The task:
Below are records to be repeated exactly. Leave their pictures behind.

Listed records:
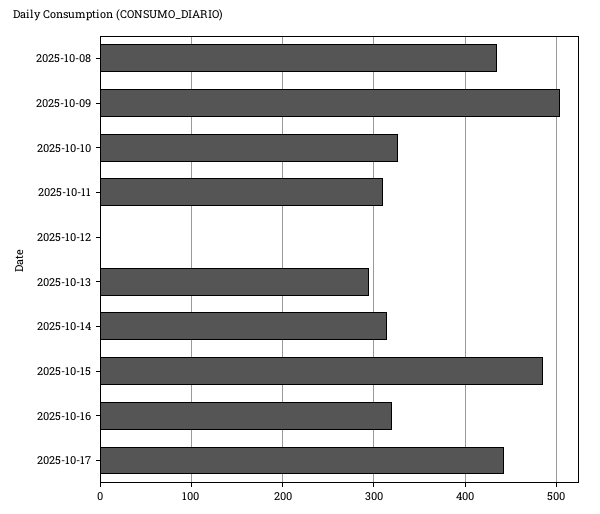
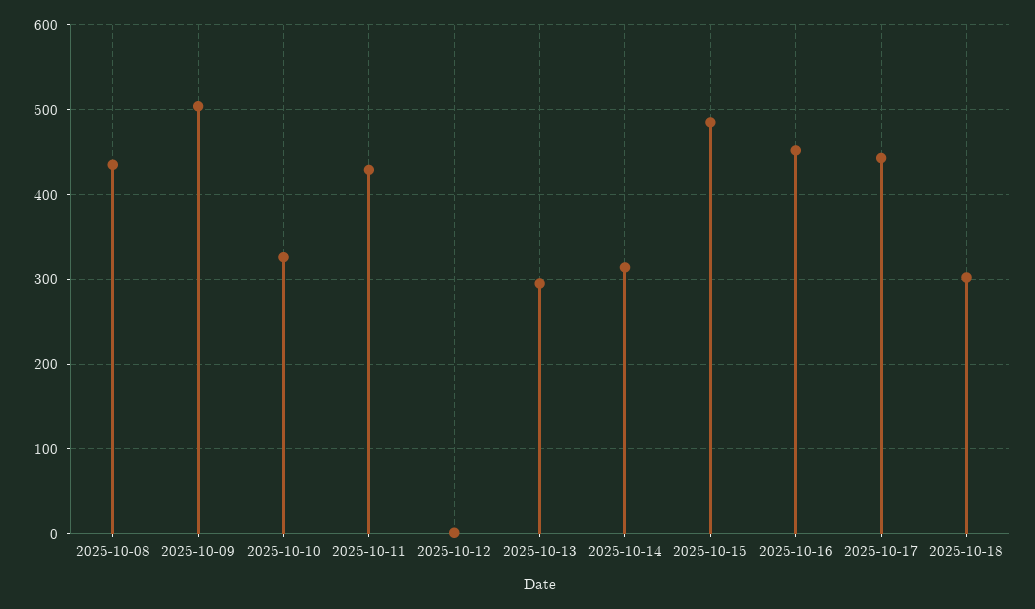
2025-10-11: 310 -> 430
2025-10-16: 320 -> 450
2025-10-18: none -> 300

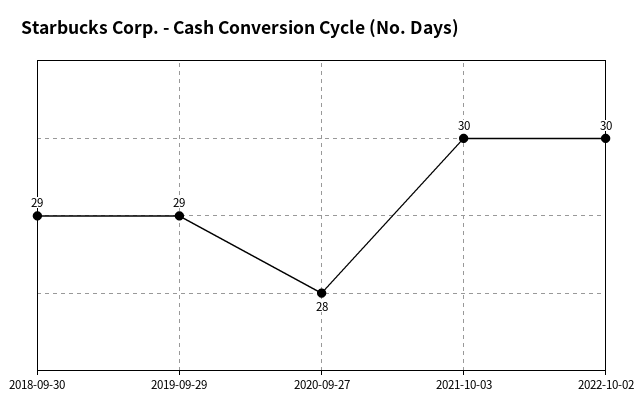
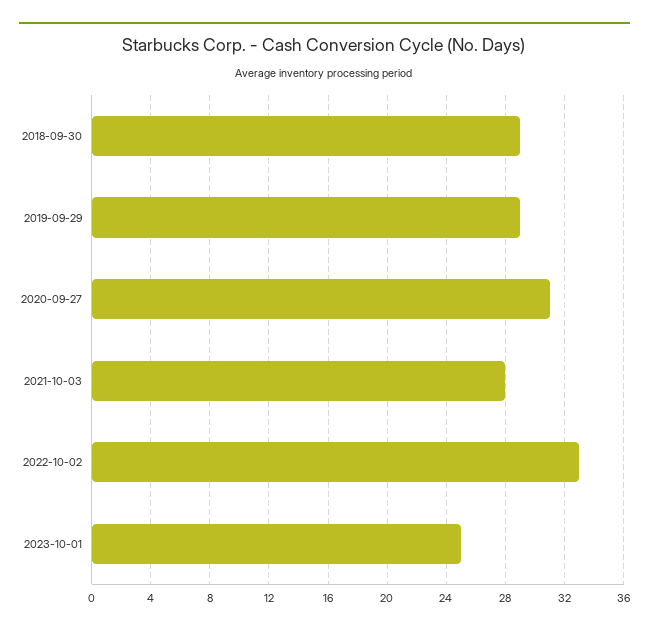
2020-09-27: 28 -> 31
2021-10-03: 30 -> 28
2022-10-02: 30 -> 33
2023-10-01: none -> 25

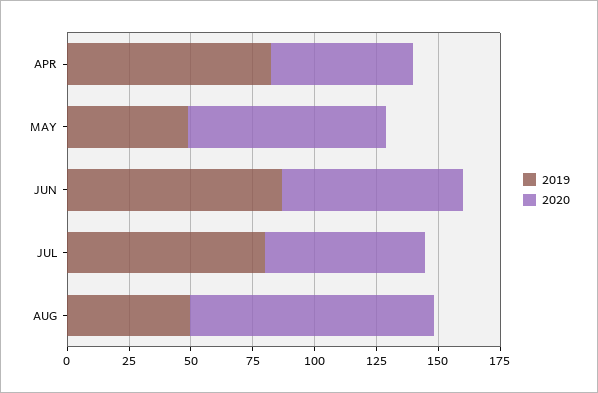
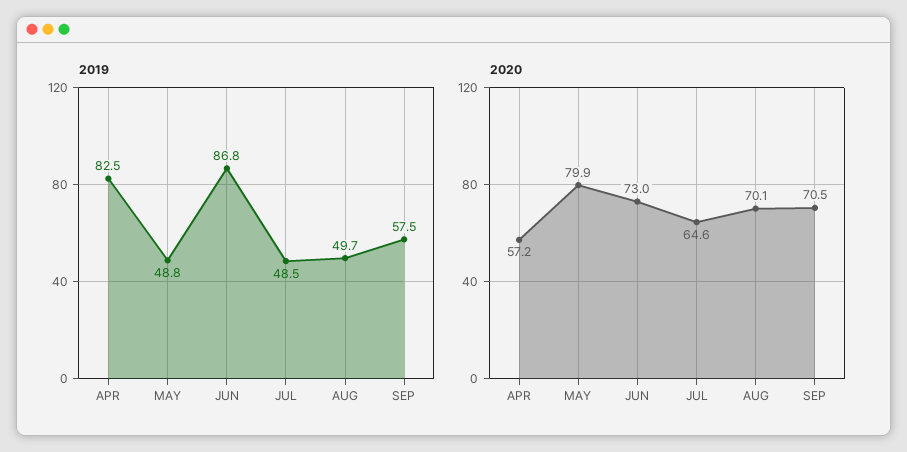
2019, JUL: 80 -> 48.5
2020, AUG: 100 -> 70.1
2019, SEP: none -> 57.5
2020, SEP: none -> 70.5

Problem solution:
2025-10-11: 310 -> 430
2025-10-16: 320 -> 450
2025-10-18: none -> 300

2020-09-27: 28 -> 31
2021-10-03: 30 -> 28
2022-10-02: 30 -> 33
2023-10-01: none -> 25

2019, JUL: 80 -> 48.5
2020, AUG: 100 -> 70.1
2019, SEP: none -> 57.5
2020, SEP: none -> 70.5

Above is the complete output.